What Is Pass-through Entity Tax in Virginia? Understanding Pass-Through Entity Tax

A pass-through entity is any entity in which the income and losses from operations pass through the entity level and down to the partners or members who are ultimately taxed on that income. These pass-through entities include partnerships, S-Corporations, and single member LLCs.

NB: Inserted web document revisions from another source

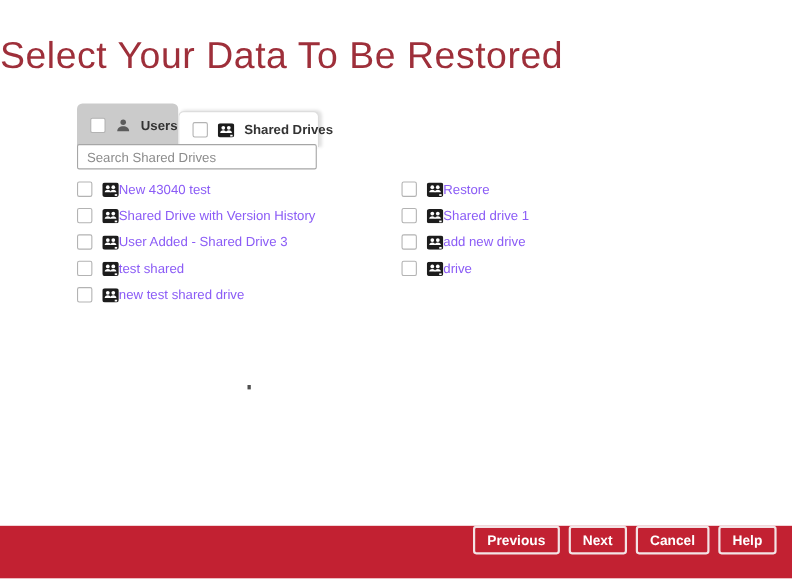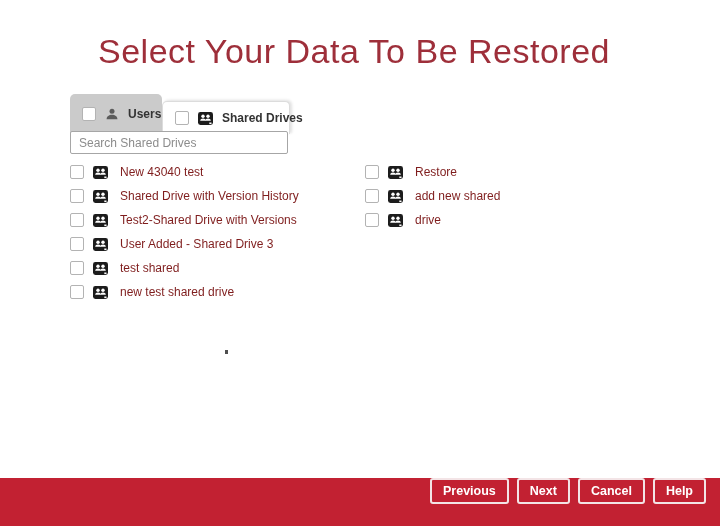--- a/index.html
+++ b/index.html
@@ -9,7 +9,7 @@
   }
   .title{
     position:absolute;top:32px;left:0;width:708px;margin:0;
-    text-align:center;font-size:34px;font-weight:300;letter-spacing:.5px;
+    text-align:left;font-size:34px;font-weight:300;letter-spacing:.5px;
     color:var(--title_red,#9E2F3A);
   }
   

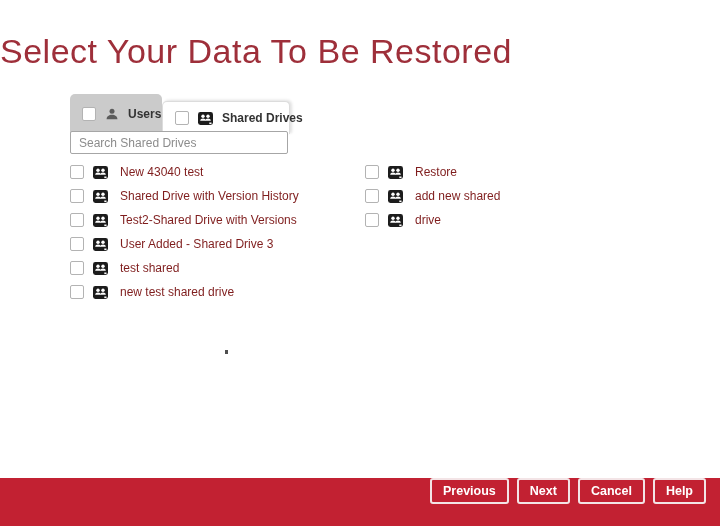--- a/index.html
+++ b/index.html
@@ -43,7 +43,7 @@
   .drive-row{display:flex;align-items:center;height:24px;}
   .drive-row .cb{margin-right:9px;}
   .drive-row .d-icon{display:inline-flex;width:15px;}
-  .drive-label{margin-left:12px;font-size:12px;color:#7f1d1d;white-space:nowrap;}
+  .drive-label{font-size:12px;color:#8b5cf6;white-space:nowrap;}
   
   .stray-dot{position:absolute;left:225px;top:350px;width:3px;height:4px;background:#4f4f4f;}
   

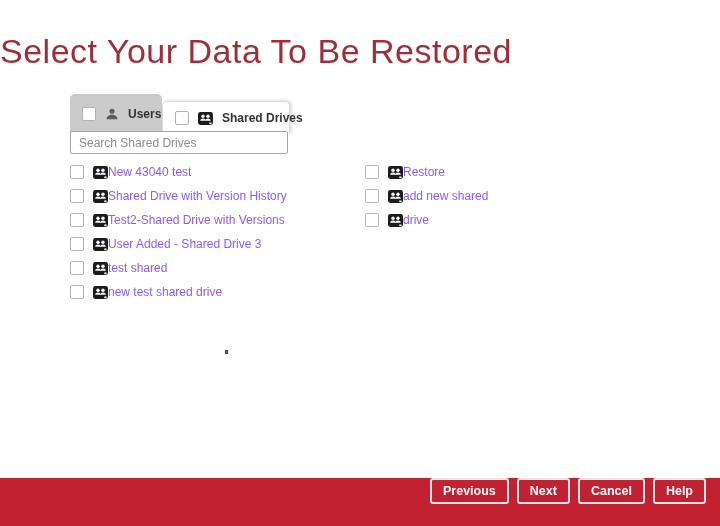--- a/index.html
+++ b/index.html
@@ -201,6 +201,20 @@
     <span class="drive-label">Restore</span>
   </div>
 
+  <div class="drive-row">
+    <input type="checkbox" class="cb" style="">
+    <span class="d-icon">
+      <svg width="15" height="13" viewBox="0 0 15 13">
+        <rect x="0" y="0" width="15" height="13" rx="2.4" fill="#1c1c1c"></rect>
+        <circle cx="5" cy="4.2" r="1.7" fill="#fff"></circle>
+        <circle cx="10" cy="4.2" r="1.7" fill="#fff"></circle>
+        <path d="M2.2 8.8c0-1.5 1.3-2.3 2.8-2.3s2.8.8 2.8 2.3z" fill="#fff"></path>
+        <path d="M7.2 8.8c0-1.5 1.3-2.3 2.8-2.3s2.8.8 2.8 2.3z" fill="#fff"></path>
+        <rect x="11.3" y="10.5" width="2.2" height="1.6" fill="#fff"></rect>
+      </svg>
+    </span>
+    <span class="drive-label">Shared drive 1</span>
+  </div>
 
 
   <div class="drive-row">

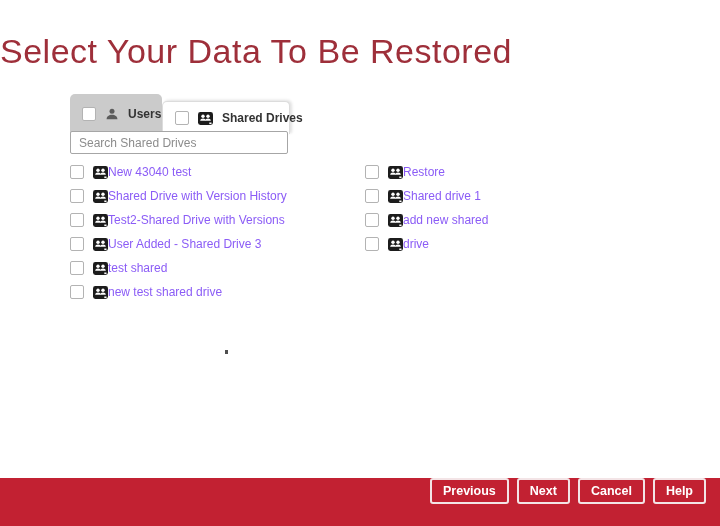--- a/index.html
+++ b/index.html
@@ -125,20 +125,6 @@
     <span class="drive-label">Shared Drive with Version History</span>
   </div>
 
-  <div class="drive-row">
-    <input type="checkbox" class="cb" style="">
-    <span class="d-icon">
-      <svg width="15" height="13" viewBox="0 0 15 13">
-        <rect x="0" y="0" width="15" height="13" rx="2.4" fill="#1c1c1c"></rect>
-        <circle cx="5" cy="4.2" r="1.7" fill="#fff"></circle>
-        <circle cx="10" cy="4.2" r="1.7" fill="#fff"></circle>
-        <path d="M2.2 8.8c0-1.5 1.3-2.3 2.8-2.3s2.8.8 2.8 2.3z" fill="#fff"></path>
-        <path d="M7.2 8.8c0-1.5 1.3-2.3 2.8-2.3s2.8.8 2.8 2.3z" fill="#fff"></path>
-        <rect x="11.3" y="10.5" width="2.2" height="1.6" fill="#fff"></rect>
-      </svg>
-    </span>
-    <span class="drive-label">Test2-Shared Drive with Versions</span>
-  </div>
 
   <div class="drive-row">
     <input type="checkbox" class="cb" style="">

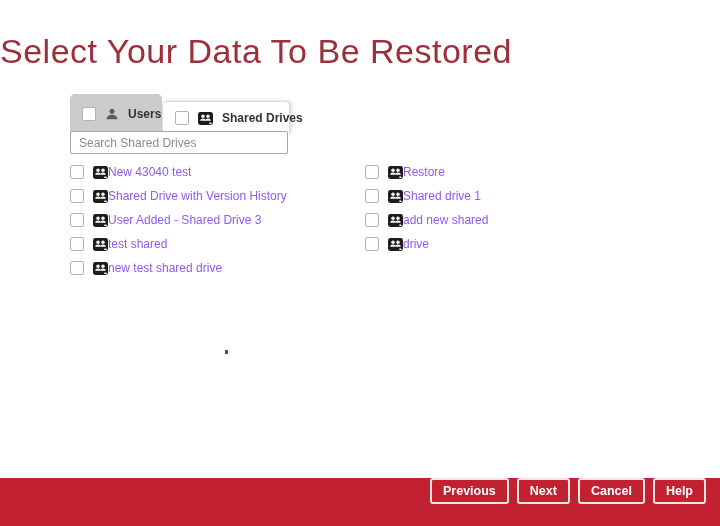--- a/index.html
+++ b/index.html
@@ -215,7 +215,7 @@
         <rect x="11.3" y="10.5" width="2.2" height="1.6" fill="#fff"></rect>
       </svg>
     </span>
-    <span class="drive-label">add new shared</span>
+    <span class="drive-label">add new drive</span>
   </div>
 
   <div class="drive-row">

State-Level Tax Election for Pass-Through Entities

States have enacted legislation to allow partners and members of these entities to elect to pay state income tax at the entity level. The intention is to allow individuals to circumvent the federal $10,000 state and local income tax deduction cap.

Under the new Virginia tax legislation, a qualifying pass-through entity may make an annual election to pay an income tax at a rate of 5.75% at the entity level for taxable years 2021 through 2025.

Unfortunately, Virginia requires all the tax partners to be natural persons or entities disregarded for federal tax purposes.

The enacted Virginia law creates a pass-through entity tax for partnerships and S corporations owned 100% by individuals. Draft guidelines were released in October 2022. Taxpayers may benefit if they have over $10,000 in state and local taxes and own a partnership or S corporation. The election is due by March 15th for calendar year entities.

Benefits of Pass-Through Entity Tax

Pass-through entity tax helps reduce double taxation, since the income is only taxed once.

The Qualified Business Income Deduction allows pass-throughs to deduct up to 20% of income.

Thirty-six states and New York City have enacted pass-through taxes, each a little different. Some states have expanded eligibility or changed from mandatory to elective pass-through taxes.

Most states set pass-through taxes at their top individual rate.

Pass-through status remains advantageous for asset sales, with gains taxed once at the owner level.

Pass-Through Entities

  • How owners get paid
  • Tax treatment
  • 2017 Tax Cuts and Jobs Act impact
  • Advantages and disadvantages

Owners get paid regardless of distributions. Profits are allocated to owners for taxes. Some states impose taxes like franchise fees. Owners owe self-employment taxes on pass-through income.

These structures avoid double taxation. In 48 states, pass-throughs employ most of the private workforce. They account for 40% of private payroll, especially in services.

Although pass-throughs don’t pay income taxes, they often file returns. Like profits, losses reduce overall owner tax liability.

Benefits of pass-through entities:

  1. Simple structure combining personal and business income
  2. Profits only taxed once at owner rates

Tiered ownership structures allow asset protection and tax advantages for pass-through owners.